Prior to this weekend I had assumed making holograms to be beyond the average hacker’s reach, either in skill or treasure. I was proven wrong by a Club-Mate box full of electronics, and an acrylic jig perched atop an automotive inner tube. At the Hope Conference, Tommy Johnson was sharing his hacker holography in a workshop that let a few lucky attendees make their own holograms on site!

The technique used here depends on interference patterns rather than beam splitting. A diffused laser beam is projected through holographic film onto the subject of the hologram — say a bouquet of flowers like in the video below. Photons from that beam reflect from the bouquet and pass back through the film a second time. Since light is a form of electromagnetic radiation that travels as a wave, anywhere that two peaks (one from the beam the other from the reflected light) align on the film, exposure occurs. With just a 1/2 second exposure the film is ready to be developed, and if everything went right you have created a hologram.

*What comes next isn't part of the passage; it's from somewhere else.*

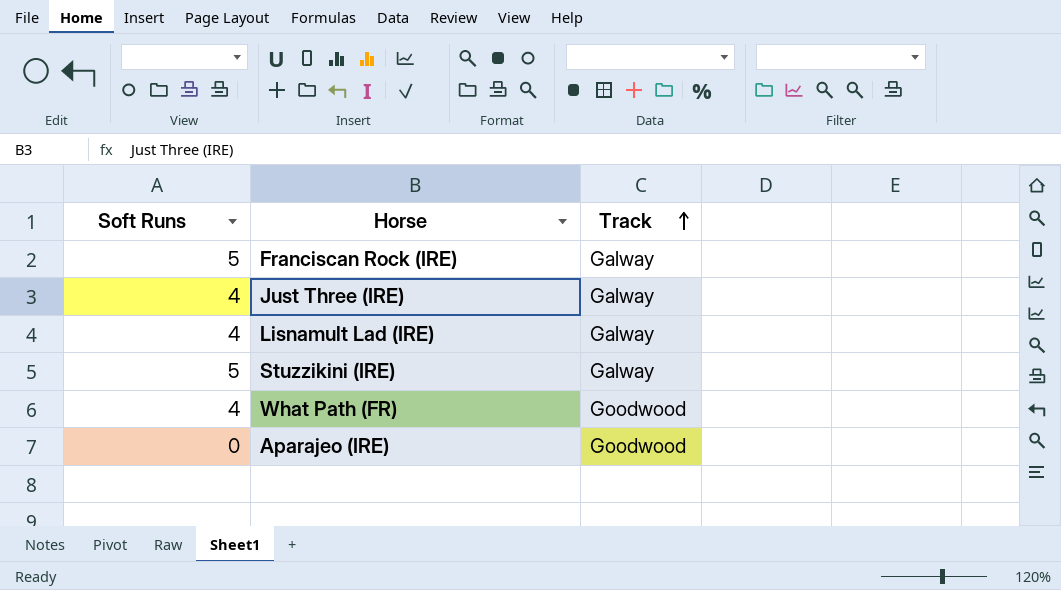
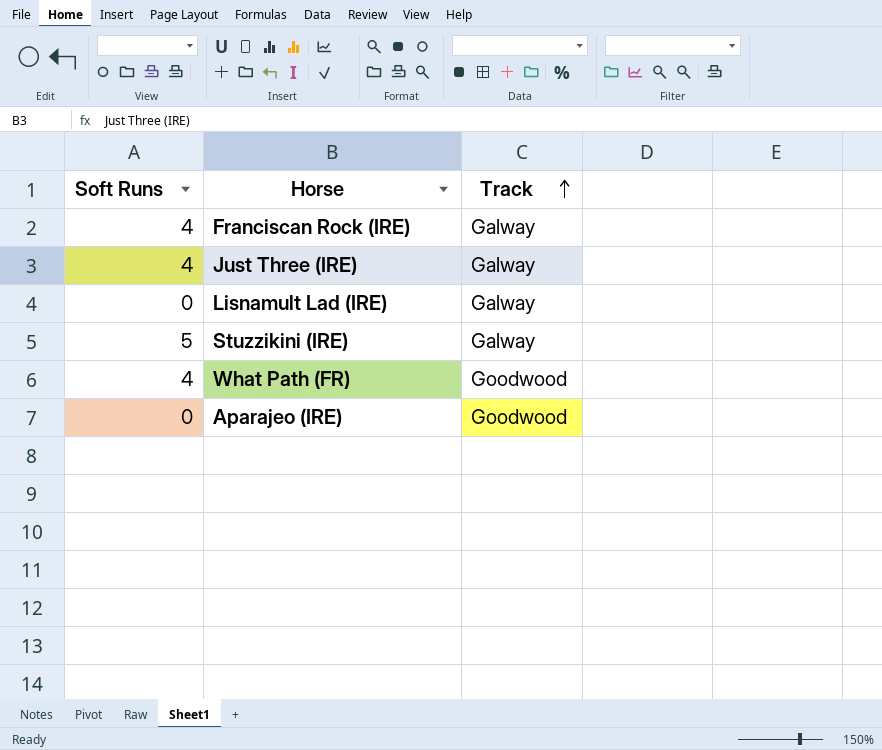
Franciscan Rock (IRE) | Soft Runs: 5 -> 4
Lisnamult Lad (IRE) | Soft Runs: 4 -> 0

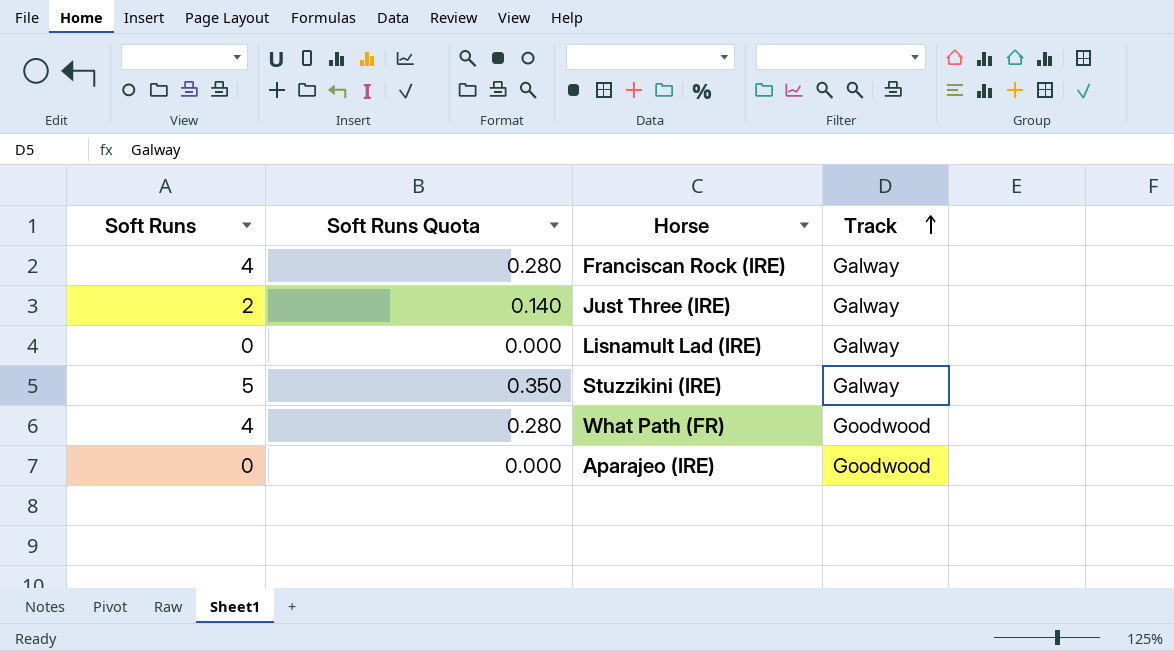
column Soft Runs Quota | formula: none -> [Soft Runs] * 0.07
Just Three (IRE) | Soft Runs: 4 -> 2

Simple, right? In theory, at least. In practice Tommy’s been doing this for nearly 30 years and has picked up numerous tips along the way. Let’s take a look at the hardware he brought for the workshop.

The Laser and the Film

Laser for making hologramsTommy is using a 100 mW laser meant for a machine that etches aluminum printing plates for offset printers. He described this as “a laser printer on steroids”. Apparently a bunch of these hit the used market and the cost was reasonable. I didn’t get more info than this and my eBay-fu failed me but if you have more info please leave a comment below.

Here we see the laser inside its cardboard enclosure (click for the full size image). The laser module is the gold box to the right. The beam shines to the left, through the white box that has electrical tape on it, through two lenses that spread the size of the beam, and out of a hole in the box which is just out of frame (top edge of this image). The module in the middle connects to the control circuitry for the laser, and to the left is a power supply board.

hologram-laser-shutter-systemHere you can see the inside of that white box which houses a shutter system for the laser. It takes about 10 minutes for it to adequately warm up and the diode is on the entire time. A shutter is necessary to ensure the film is exposed only when the Death Star beam has reached full power.

This shutter is an excellent hack. Tommy pulled the needle mechanism from an analog voltmeter and attached a mirror to the needle. The mirror itself is a hack; he used that shiny silver material that you find if you disassemble a retail store anti-theft tag. This is a very cool choice since it is both adequately shiny and light-weight. The meter’s needle can be moved aside simply by injecting a bit of voltage.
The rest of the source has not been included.